Reserve 1/4 cup of the cooked marinade in a separate bowl and refrigerate. This will be mixed with rice. Cool the larger portion of the marinade to room temperature.

Kabobs

  • 1-1/2 to 2 pounds skinless, boneless chicken breasts
  • 1 red bell pepper
  • 1 green bell pepper
  • 4 kabob skewers
Cut chicken into 1-inch pieces and place in the larger batch of marinade and refrigerate for at least 2 hours. Cut the red and green bell peppers into 1-inch pieces and set aside.

Once the chicken is marinated, alternately thread pieces of chicken and the two types of bell peppers onto the kabob skewers. (If skewers are wooden, be sure and soak them in water for about an hour to avoid burning, or wrap ends of sticks with aluminum foil after threading the meat and vegetables.

Start the fire in your grill and burn it down until you reach the medium-heat temperature (350-375°F), which is best for cooking chicken. Any higher than that and you'll end up cooking the outside, leaving the inside undercooked and still pink. Remember, if you can hover your hand six inches over the fire for six or seven seconds without having to pull away, your temperature should be just right.

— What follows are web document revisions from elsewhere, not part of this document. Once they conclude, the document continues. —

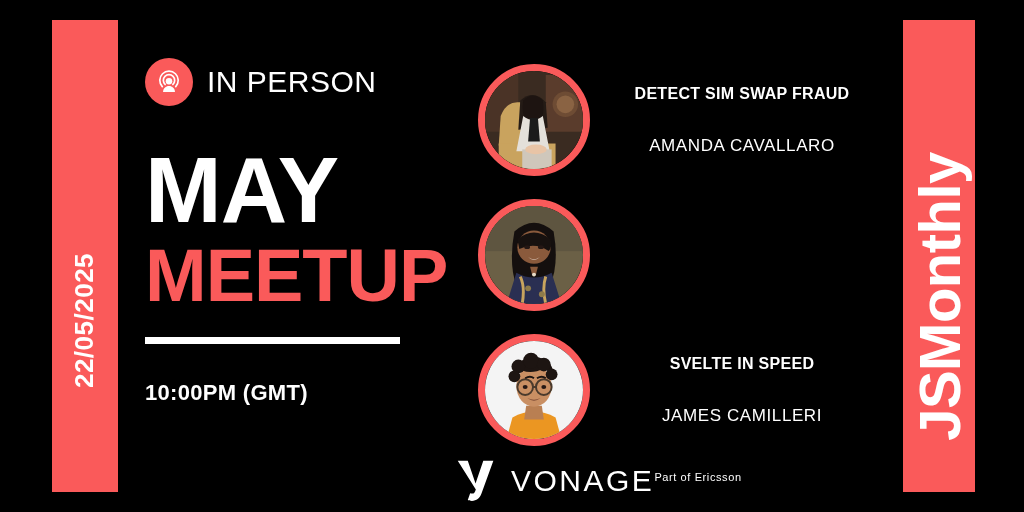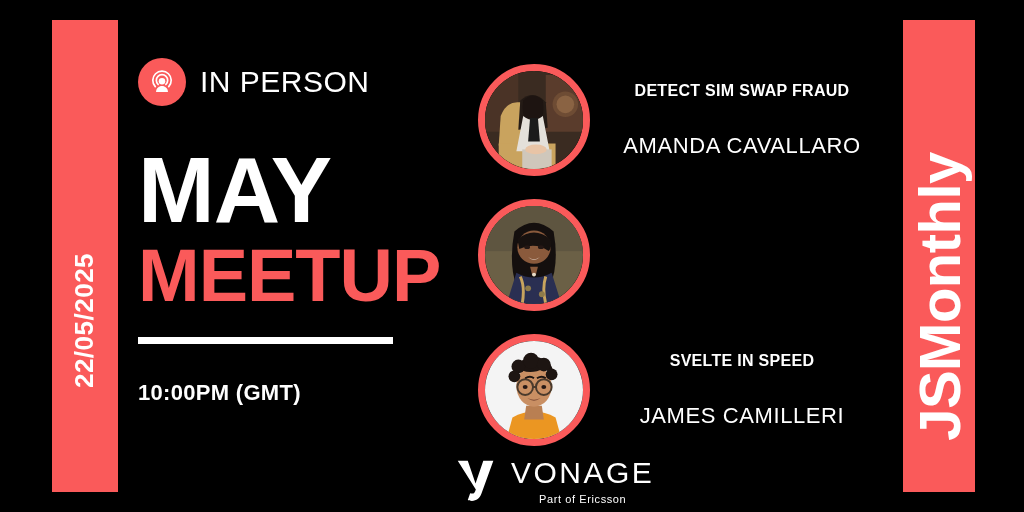--- a/index.html
+++ b/index.html
@@ -52,7 +52,7 @@
   
   .left-col {
     position:absolute;
-    left:138px; top:20px;
+    left:145px; top:20px;
     width:290px; height:472px;
   }
 

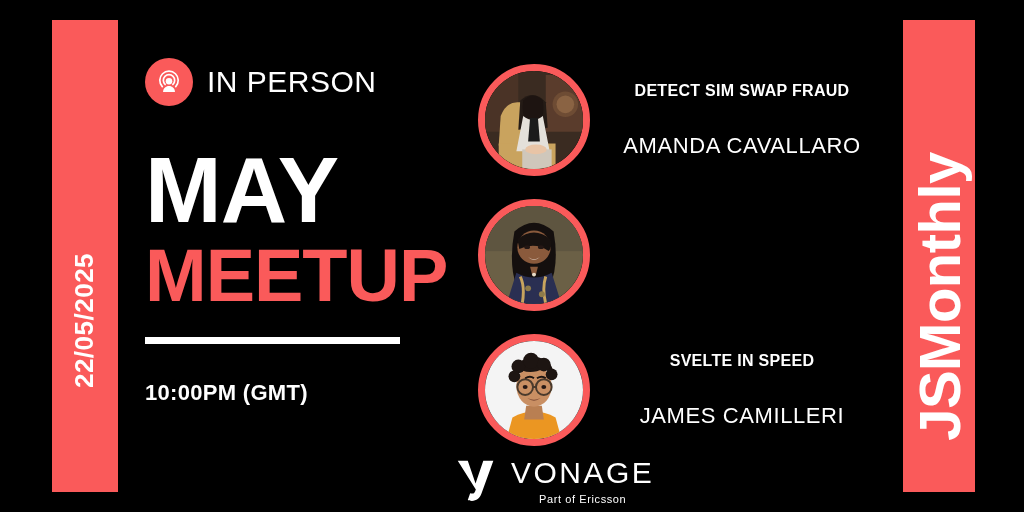--- a/index.html
+++ b/index.html
@@ -181,7 +181,7 @@
   }
   .speaker-name {
     color:#ffffff;
-    font-size:22px;
+    font-size:17px;
     font-weight:400;
     letter-spacing:0.6px;
     margin-top:32px;

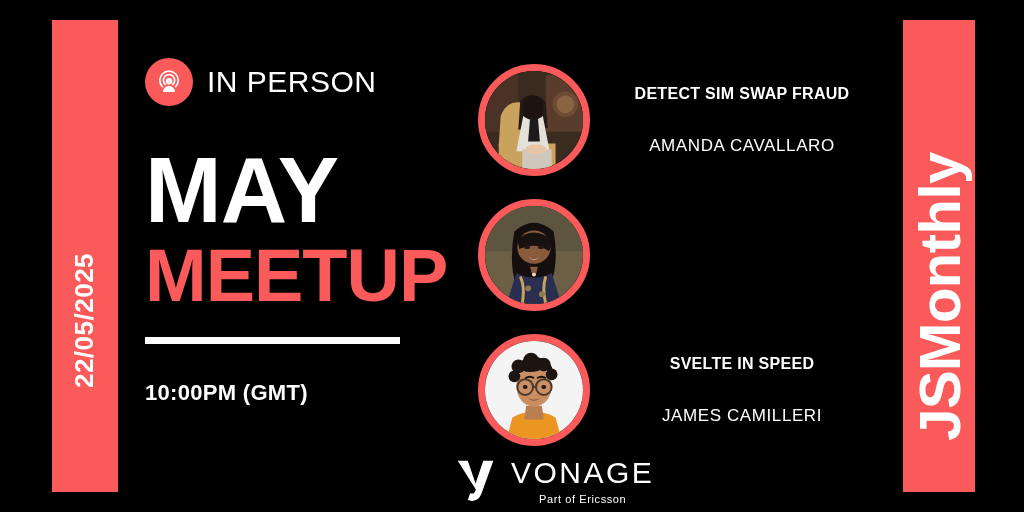--- a/index.html
+++ b/index.html
@@ -128,7 +128,7 @@
     align-items:center;
     gap:14px;
   }
-  .vonage-word-wrap { display:flex; flex-direction:column; }
+  .vonage-word-wrap { display:flex; flex-direction:row; }
   .vonage-word {
     color:#ffffff;
     font-size:30px;

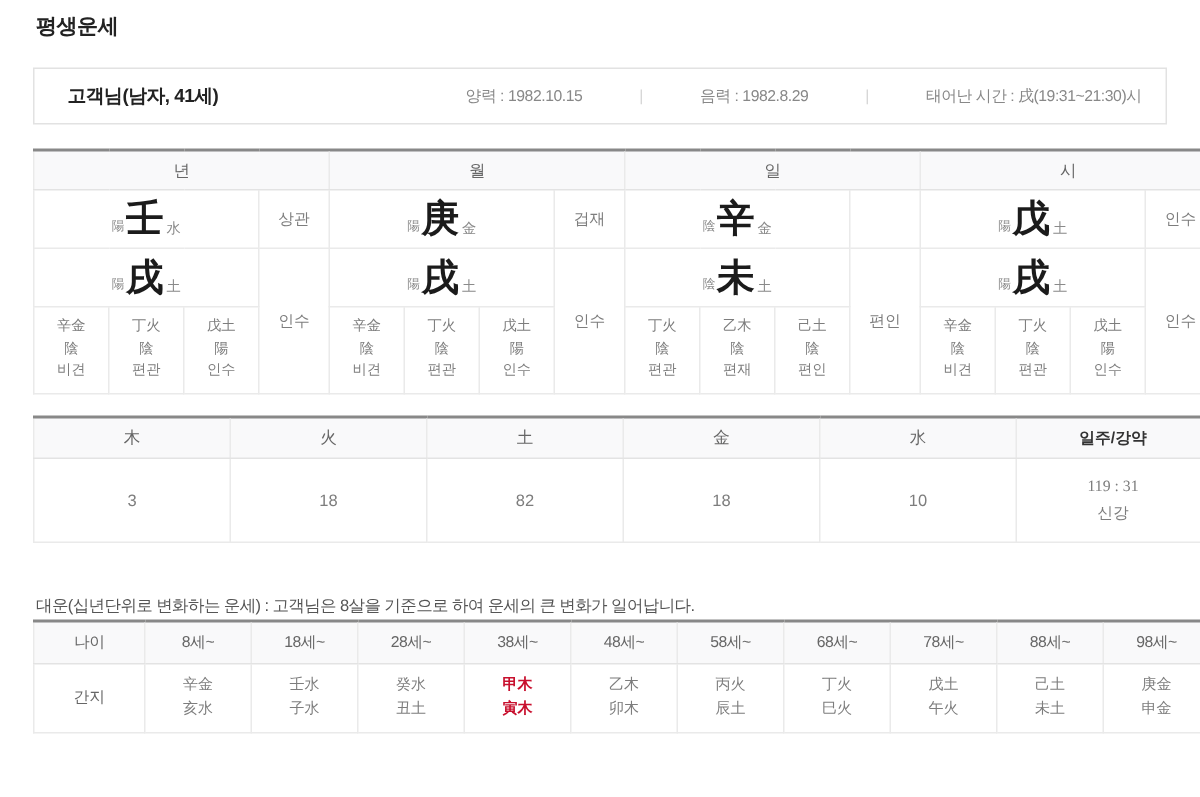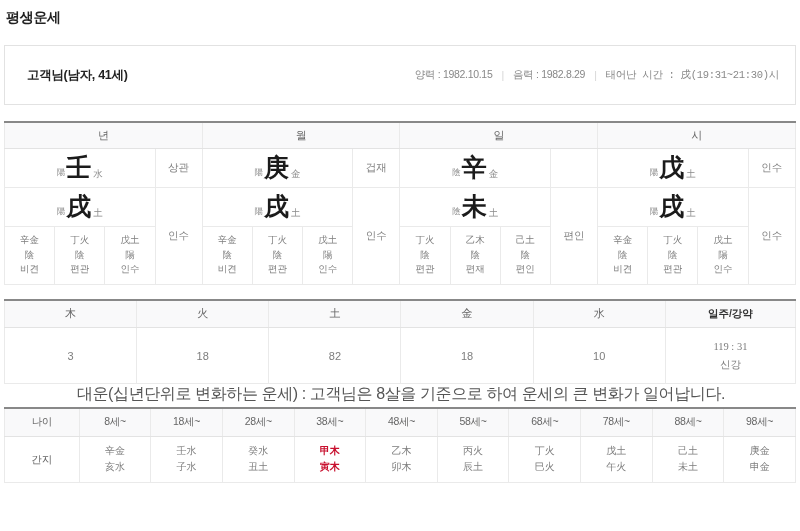--- a/index.html
+++ b/index.html
@@ -11,7 +11,7 @@
     color: #555;
     overflow: hidden;
   }
-  .page { width: 800px; height: 531px; position: relative; padding: 0 4px; }
+  .page { width: 800px; height: 531px; position: relative; padding: 0 22px; }
 
   
   .page-title {

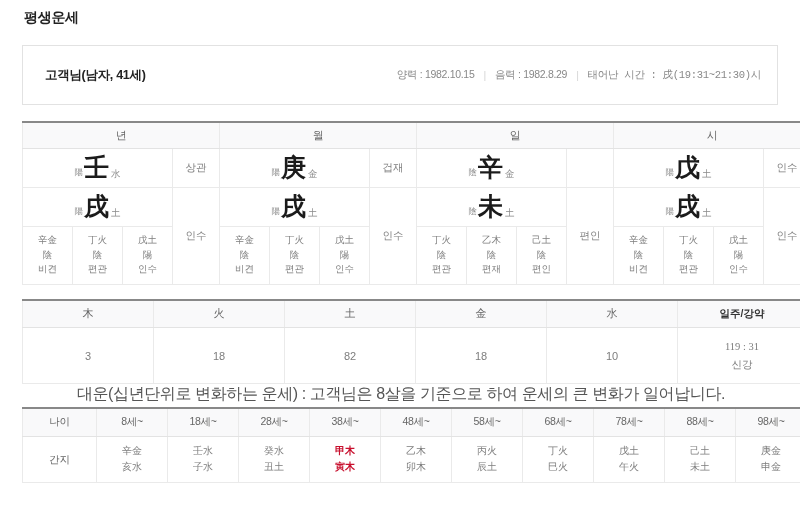--- a/index.html
+++ b/index.html
@@ -23,7 +23,7 @@
   .profile-box {
     margin-top: 18px;
     border: 1px solid #e2e2e2;
-    height: 60px;
+    height: 38px;
     display: flex; align-items: center; justify-content: space-between;
     padding: 0 16px 0 22px;
     background: #fff;

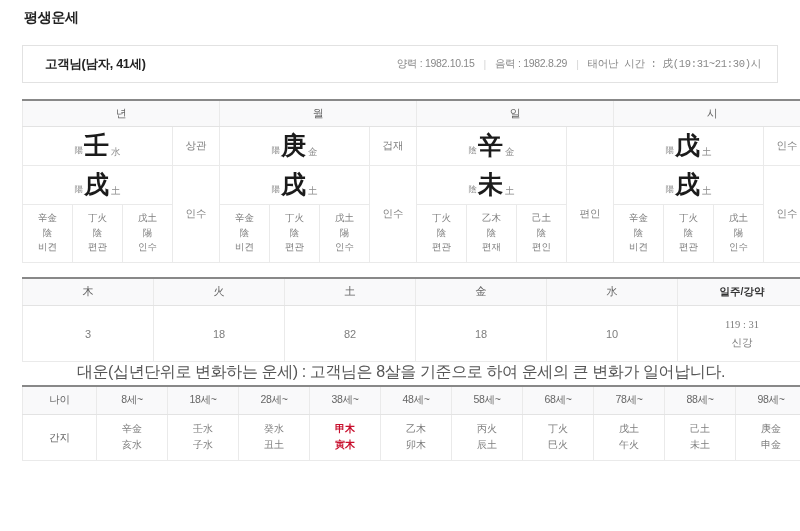--- a/index.html
+++ b/index.html
@@ -29,7 +29,7 @@
     background: #fff;
   }
   .profile-name { font-size: 12.5px; font-weight: bold; color: #222; letter-spacing: -0.3px; }
-  .profile-meta { display: flex; align-items: center; font-size: 10.5px; color: #888; letter-spacing: -0.3px; }
+  .profile-meta { display: flex; align-items: center; font-size: 10.5px; color: #888; letter-spacing: -0.3px; gap: 29px; }
   .profile-meta .sep { color: #d5d5d5; padding: 0 9px; }
   .profile-meta .hanja { font-family: Liberation Mono, monospace; }
 

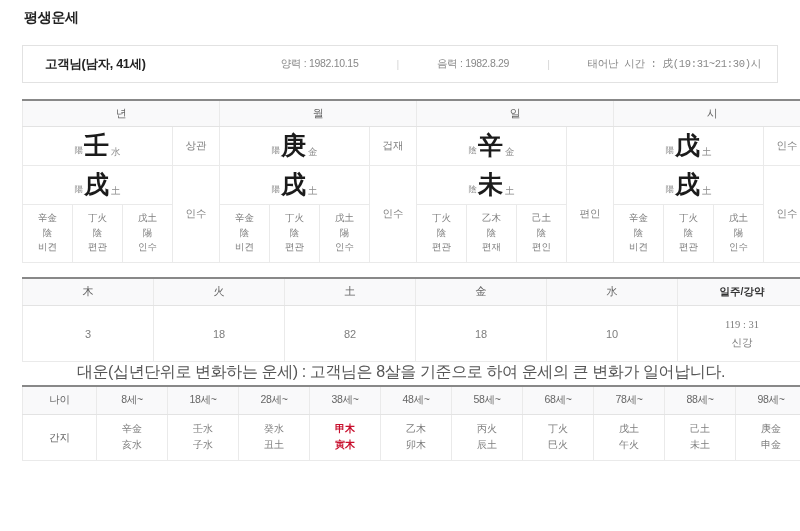--- a/index.html
+++ b/index.html
@@ -31,7 +31,7 @@
   .profile-name { font-size: 12.5px; font-weight: bold; color: #222; letter-spacing: -0.3px; }
   .profile-meta { display: flex; align-items: center; font-size: 10.5px; color: #888; letter-spacing: -0.3px; gap: 29px; }
   .profile-meta .sep { color: #d5d5d5; padding: 0 9px; }
-  .profile-meta .hanja { font-family: Liberation Mono, monospace; }
+  .profile-meta .hanja { font-family: Liberation Sans, sans-serif; }
 
   
   table { border-collapse: collapse; width: 100%; table-layout: fixed; }

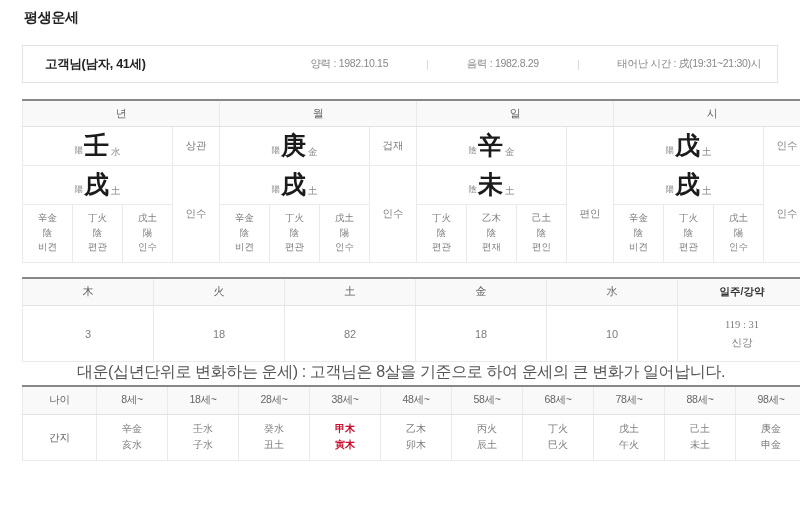--- a/index.html
+++ b/index.html
@@ -97,9 +97,9 @@
 
   
   .daeun-desc {
-    font-size: 16px; color: #555; letter-spacing: -0.4px;
+    margin-top: 34px;
+    font-size: 11px; color: #555; letter-spacing: -0.4px;
     padding-left: 2px;
-    text-align: center;
   }
   .daeun-table { margin-top: 2px; }
   .daeun-table th, .daeun-table td {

Before putting the kabobs on, prepare your grill by using tongs to grasp a folded paper towel soaked in cooking oil to oil the grates. Set kabobs on the grill and put the grill lid down. Turn the kabobs every 2 or 3 minutes until fully cooked, about 15 minutes total time.

Grilled Corn-on-the-Cob

Grilling corn without the husks takes a little more care and attention, but the results are incredible! Cut four ears of corn in half and soak in 2 tablespoons sugar mixed with 1 quart water for 2 hours. Place the corn on a 350-400°F grill and cook on all sides by turning with tongs at regular intervals. Do this at least 4 to 5 times for 10 to 15 minutes.

Dijon Rice

Make enough rice for two servings. Before the rice is completely done and the water evaporated, add the 1/4 cup reserved marinade (saved from Marinade recipe above) and mix well with rice.